Among the 327,388 OEF/OIF veterans using VA services in 2009, 6.7% were diagnosed with TBI of which 73%
of those were diagnosed with posttraumatic stress disorder (PTSD). However, to date there is no approved
treatment for TBI, in part due to an incomplete understanding of the pathobiology underlying TBI. Therefore
progress in this area of research is desperately needed. Recently, we have shown that pioglitazone is
neuroprotective following TBI and that its mechanism of action may be directly related to its interactions with the
mitochondrial protein mitoNEET. Consistent with these ideas, our preliminary results indicate pioglitazone is not
protective in mitoNEET knockout animals and that treatment with a specific mitoNEET ligand (NL1), is
neuroprotective following TBI. The proposed experiments are designed to elucidate the mechanism(s) by
which pioglitazone confers neuroprotection following TBI by testing the novel hypothesis that
pioglitazone, via mitoNEET interaction directly ameliorates mitochondrial dysfunction.

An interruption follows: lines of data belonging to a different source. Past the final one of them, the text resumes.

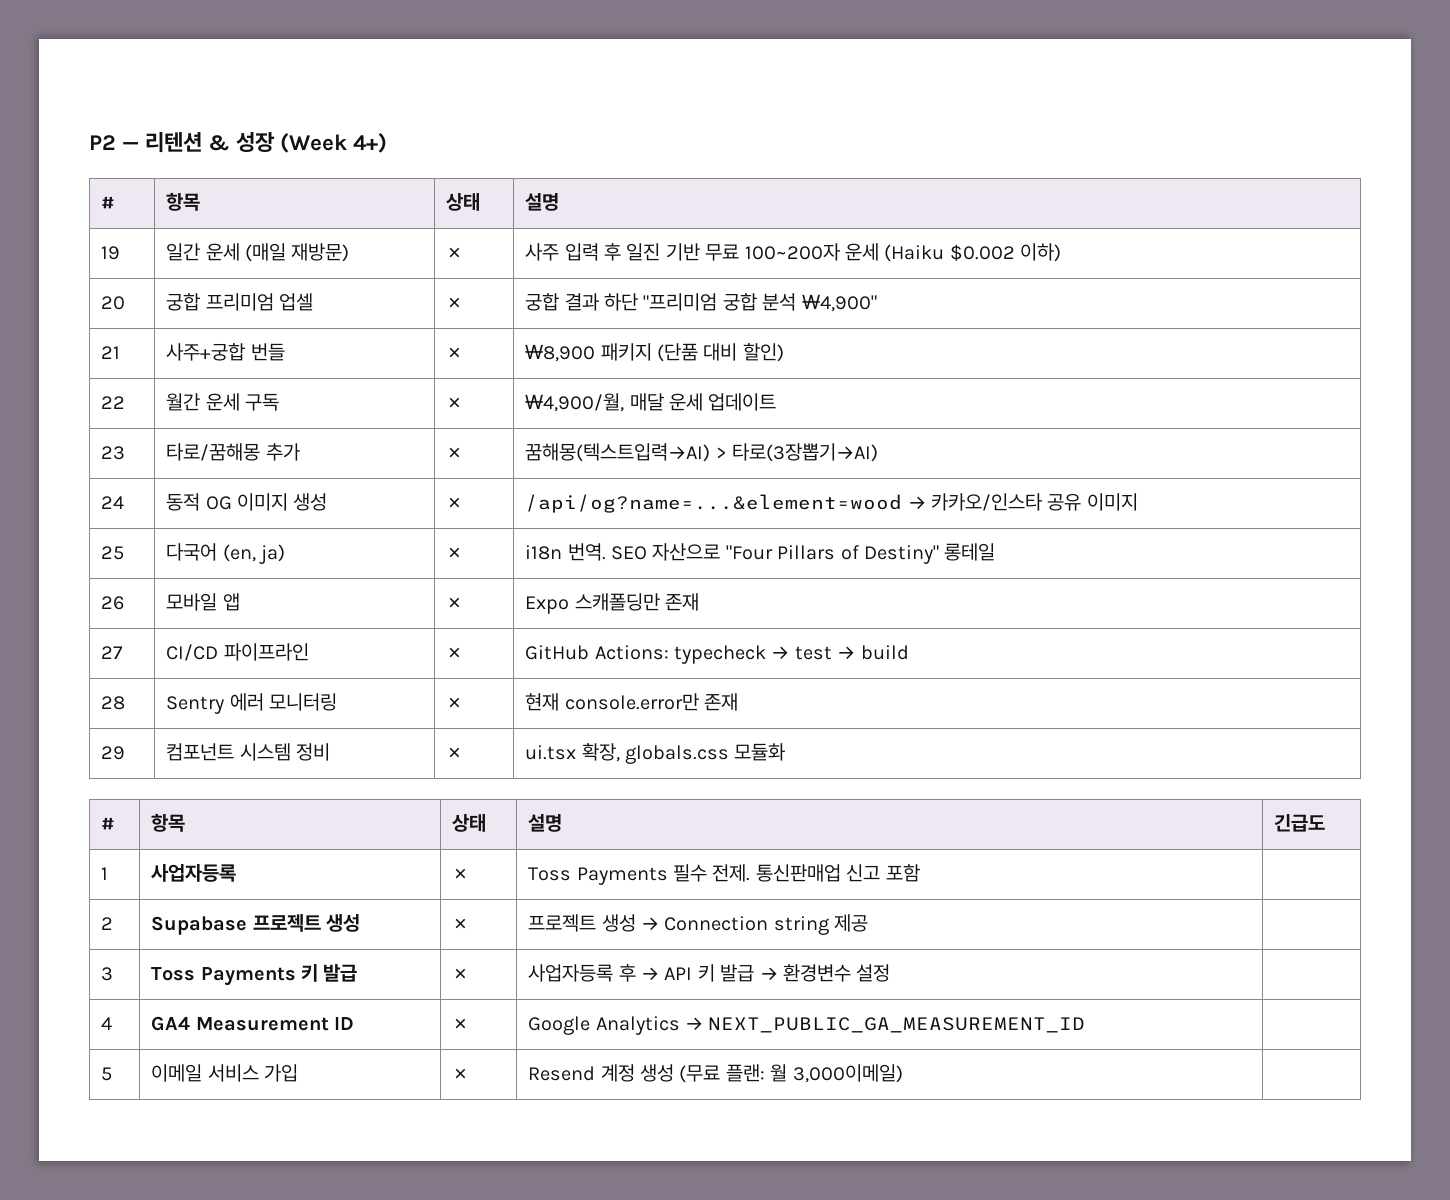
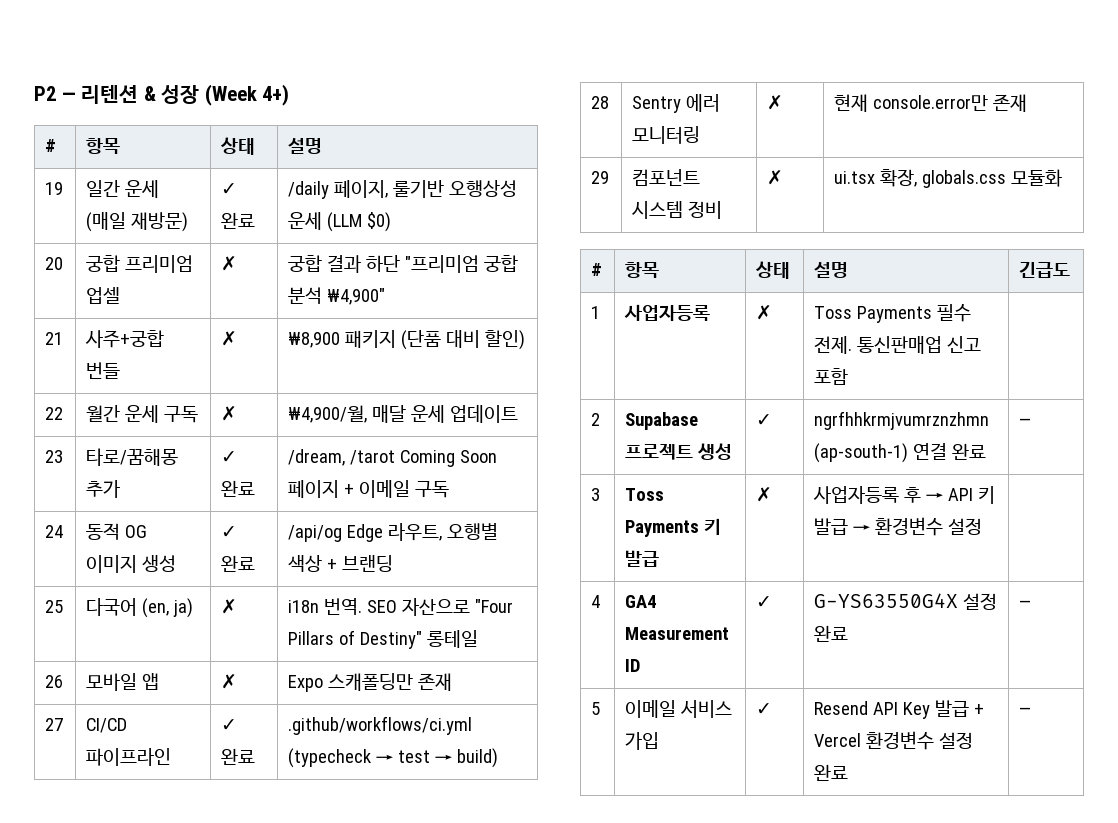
- 19 | 일간 운세 (매일 재방문) | ✗ | 사주 입력 후 일진 기반 무료 100~200자 운세 (Haiku $0.002 이하)
+ 19 | 일간 운세 (매일 재방문) | ✓ 완료 | /daily 페이지, 룰기반 오행상성 운세 (LLM $0)
- 23 | 타로/꿈해몽 추가 | ✗ | 꿈해몽(텍스트입력→AI) > 타로(3장뽑기→AI)
+ 23 | 타로/꿈해몽 추가 | ✓ 완료 | /dream, /tarot Coming Soon 페이지 + 이메일 구독
- 24 | 동적 OG 이미지 생성 | ✗ | /api/og?name=...&element=wood → 카카오/인스타 공유 이미지
+ 24 | 동적 OG 이미지 생성 | ✓ 완료 | /api/og Edge 라우트, 오행별 색상 + 브랜딩
- 27 | CI/CD 파이프라인 | ✗ | GitHub Actions: typecheck → test → build
+ 27 | CI/CD 파이프라인 | ✓ 완료 | .github/workflows/ci.yml (typecheck → test → build)
- 2 | Supabase 프로젝트 생성 | ✗ | 프로젝트 생성 → Connection string 제공 |
+ 2 | Supabase 프로젝트 생성 | ✓ | ngrfhhkrmjvumrznzhmn (ap-south-1) 연결 완료 | —
- 4 | GA4 Measurement ID | ✗ | Google Analytics → NEXT_PUBLIC_GA_MEASUREMENT_ID |
+ 4 | GA4 Measurement ID | ✓ | G-YS63550G4X 설정 완료 | —
- 5 | 이메일 서비스 가입 | ✗ | Resend 계정 생성 (무료 플랜: 월 3,000이메일) |
+ 5 | 이메일 서비스 가입 | ✓ | Resend API Key 발급 + Vercel 환경변수 설정 완료 | —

To test this
hypothesis we propose three specific aims that include the use of multiple innovative tools and techniques that
we have in hand, specifically the use of mitoNEET null transgenic mice, a novel mitoNEET ligand (NL-1) and
antagonist (NL-3). In Specific Aim 1, we will determine the optimal dosage and therapeutic window of
opportunity for pioglitazone to maintain mitochondrial homeostasis post-injury. These measurements will, for the
first time, measure mitochondrial dysfunction from synaptic and nonsynaptic mitochondria in the injury core and
penumbra from a single animal. In Specific Aim 2 will measure the degree of cortical sparing and behavior
improvements that are mediated through pioglitazone treatment after TBI using the optimal dosage determined
in Specific Aim 1. In this aim we will use T2 weighted and DTI MRI to longitudinally assess changes in cortical
and hippocampal morphology at -3, 3, 7, 14, 28, and 168 days post-injury followed by unbiased stereology at
168 days post-injury. Additionally we will measure acute motor, serial cognitive functional testing and aggressive
behavioral function and fear conditioning (chronic measurements of PTSD) to assess the degree of functional
recovery as a result of treatment. Specific Aim 3 will determine the mechanism by which pioglitazone affords
neuroprotection by testing the hypothesis that pioglitazone's therapeutic effect is mediated through interactions
with mitoNEET. This aim will employ the use of transgenic mitoNEET null mice in tandem with a novel mitoNEET
specific ligand (NL-1) and mitoNEET antagonist (NL-3). Mitochondrial bioenergetics will be measured at 24 hours
and behavioral outcome and tissue sparing will be measured following TBI. The results of...

## Key facts

- **NIH application ID:** 9863997
- **Project number:** 5I01BX003405-04
- **Recipient organization:** VA MEDICAL CENTER - LEXINGTON, KY
- **Principal Investigator:** Patrick G Sullivan
- **Activity code:** I01 (R01, R21, SBIR, etc.)
- **Funding institute:** VA
- **Fiscal year:** 2020
- **Award amount:** —
- **Award type:** 5
- **Project period:** 2017-01-01 → 2020-12-31

## Primary source

NIH RePORTER: https://reporter.nih.gov/project-details/9863997

## Citation

> US National Institutes of Health, RePORTER application 9863997, mitoNEET as a therapeutic target for TBI (5I01BX003405-04). Retrieved via AI Analytics 2026-05-22 from https://api.ai-analytics.org/grant/nih/9863997. Licensed CC0.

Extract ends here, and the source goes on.